**Revision tracking records:**
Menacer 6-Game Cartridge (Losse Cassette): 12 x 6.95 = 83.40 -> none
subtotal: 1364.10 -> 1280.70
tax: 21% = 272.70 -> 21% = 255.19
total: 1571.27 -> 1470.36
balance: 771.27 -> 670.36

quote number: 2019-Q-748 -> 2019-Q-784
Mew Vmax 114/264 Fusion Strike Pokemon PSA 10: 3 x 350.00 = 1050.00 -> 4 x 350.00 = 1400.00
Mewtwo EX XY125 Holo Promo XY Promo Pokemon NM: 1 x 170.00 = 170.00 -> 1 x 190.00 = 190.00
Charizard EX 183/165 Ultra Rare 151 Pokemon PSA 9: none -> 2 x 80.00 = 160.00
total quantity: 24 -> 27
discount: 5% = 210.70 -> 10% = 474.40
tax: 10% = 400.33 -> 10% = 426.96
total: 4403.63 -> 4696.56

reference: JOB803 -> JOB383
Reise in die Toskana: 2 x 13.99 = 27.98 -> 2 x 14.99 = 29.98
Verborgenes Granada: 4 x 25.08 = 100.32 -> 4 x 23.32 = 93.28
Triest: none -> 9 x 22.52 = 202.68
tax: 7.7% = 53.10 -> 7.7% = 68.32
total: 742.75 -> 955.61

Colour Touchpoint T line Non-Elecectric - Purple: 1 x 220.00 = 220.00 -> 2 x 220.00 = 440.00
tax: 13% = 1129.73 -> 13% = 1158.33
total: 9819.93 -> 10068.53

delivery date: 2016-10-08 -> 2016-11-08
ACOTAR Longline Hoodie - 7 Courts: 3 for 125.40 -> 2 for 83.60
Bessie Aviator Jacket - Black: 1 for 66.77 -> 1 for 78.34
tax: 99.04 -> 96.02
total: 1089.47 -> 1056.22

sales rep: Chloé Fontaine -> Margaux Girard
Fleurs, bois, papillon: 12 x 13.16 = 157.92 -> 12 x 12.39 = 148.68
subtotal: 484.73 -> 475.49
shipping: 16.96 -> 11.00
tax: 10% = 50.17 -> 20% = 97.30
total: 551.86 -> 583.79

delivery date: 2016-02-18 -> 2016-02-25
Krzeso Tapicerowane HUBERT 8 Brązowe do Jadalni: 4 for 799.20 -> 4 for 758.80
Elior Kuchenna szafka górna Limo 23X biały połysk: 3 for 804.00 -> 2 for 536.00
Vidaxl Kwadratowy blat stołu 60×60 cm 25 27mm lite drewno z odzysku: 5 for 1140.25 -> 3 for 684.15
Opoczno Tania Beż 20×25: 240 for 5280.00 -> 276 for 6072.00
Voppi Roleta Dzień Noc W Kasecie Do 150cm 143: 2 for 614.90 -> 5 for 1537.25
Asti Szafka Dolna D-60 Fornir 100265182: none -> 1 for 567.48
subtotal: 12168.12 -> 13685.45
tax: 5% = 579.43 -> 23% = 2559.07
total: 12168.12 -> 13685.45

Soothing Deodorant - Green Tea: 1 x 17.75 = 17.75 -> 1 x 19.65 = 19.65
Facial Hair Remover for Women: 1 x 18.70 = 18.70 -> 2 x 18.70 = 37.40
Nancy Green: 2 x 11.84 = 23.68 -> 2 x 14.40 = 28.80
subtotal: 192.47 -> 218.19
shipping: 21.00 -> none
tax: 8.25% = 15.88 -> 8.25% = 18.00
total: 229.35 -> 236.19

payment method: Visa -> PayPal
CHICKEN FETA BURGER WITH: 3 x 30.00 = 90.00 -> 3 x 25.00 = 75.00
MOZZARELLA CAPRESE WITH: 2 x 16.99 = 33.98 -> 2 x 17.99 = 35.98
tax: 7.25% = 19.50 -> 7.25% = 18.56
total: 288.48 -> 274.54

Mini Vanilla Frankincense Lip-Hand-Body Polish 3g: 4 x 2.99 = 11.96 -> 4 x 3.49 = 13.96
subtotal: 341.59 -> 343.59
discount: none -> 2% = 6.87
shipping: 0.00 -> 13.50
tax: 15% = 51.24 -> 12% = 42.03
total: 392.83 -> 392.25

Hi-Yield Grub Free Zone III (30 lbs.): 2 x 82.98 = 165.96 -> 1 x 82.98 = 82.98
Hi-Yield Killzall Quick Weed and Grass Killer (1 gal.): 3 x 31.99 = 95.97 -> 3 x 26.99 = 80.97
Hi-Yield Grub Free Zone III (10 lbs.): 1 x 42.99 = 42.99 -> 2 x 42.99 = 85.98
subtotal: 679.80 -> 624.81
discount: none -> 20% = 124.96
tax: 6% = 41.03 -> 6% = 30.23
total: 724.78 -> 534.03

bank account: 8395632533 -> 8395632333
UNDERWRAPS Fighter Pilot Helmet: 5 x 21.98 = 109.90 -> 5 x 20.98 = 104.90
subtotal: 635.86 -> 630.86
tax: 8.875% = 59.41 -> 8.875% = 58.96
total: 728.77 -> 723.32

**TASK BRIEF:** Looking through the entries, count the lines that hold the word "Free" and state that count alone.

**THE COMPLETED TASK:** 2